* The task *
Which of the lines below include the word "none"? Pull each one out.

[Before-and-after change data]
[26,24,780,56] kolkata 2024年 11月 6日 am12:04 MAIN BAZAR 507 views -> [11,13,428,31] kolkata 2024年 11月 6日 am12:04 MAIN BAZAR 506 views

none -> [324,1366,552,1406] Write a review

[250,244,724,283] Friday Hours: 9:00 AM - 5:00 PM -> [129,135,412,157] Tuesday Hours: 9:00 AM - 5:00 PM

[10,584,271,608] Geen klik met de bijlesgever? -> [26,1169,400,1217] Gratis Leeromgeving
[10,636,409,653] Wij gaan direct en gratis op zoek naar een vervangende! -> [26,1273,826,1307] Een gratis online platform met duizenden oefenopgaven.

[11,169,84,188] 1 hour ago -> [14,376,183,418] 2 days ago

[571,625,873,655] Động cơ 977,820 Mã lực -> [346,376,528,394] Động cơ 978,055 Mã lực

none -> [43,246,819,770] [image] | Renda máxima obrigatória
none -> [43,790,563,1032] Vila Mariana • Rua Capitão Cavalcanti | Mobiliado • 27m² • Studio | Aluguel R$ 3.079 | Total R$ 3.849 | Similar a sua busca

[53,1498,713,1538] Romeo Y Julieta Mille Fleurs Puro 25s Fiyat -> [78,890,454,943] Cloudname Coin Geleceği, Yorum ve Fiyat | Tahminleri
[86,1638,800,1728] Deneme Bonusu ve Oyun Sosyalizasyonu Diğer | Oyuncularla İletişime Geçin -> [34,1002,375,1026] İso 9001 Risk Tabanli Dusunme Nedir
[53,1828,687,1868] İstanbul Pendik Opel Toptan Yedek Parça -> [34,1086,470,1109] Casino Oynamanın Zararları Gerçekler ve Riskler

* Result of the task *
none -> [324,1366,552,1406] Write a review
none -> [43,246,819,770] [image] | Renda máxima obrigatória
none -> [43,790,563,1032] Vila Mariana • Rua Capitão Cavalcanti | Mobiliado • 27m² • Studio | Aluguel R$ 3.079 | Total R$ 3.849 | Similar a sua busca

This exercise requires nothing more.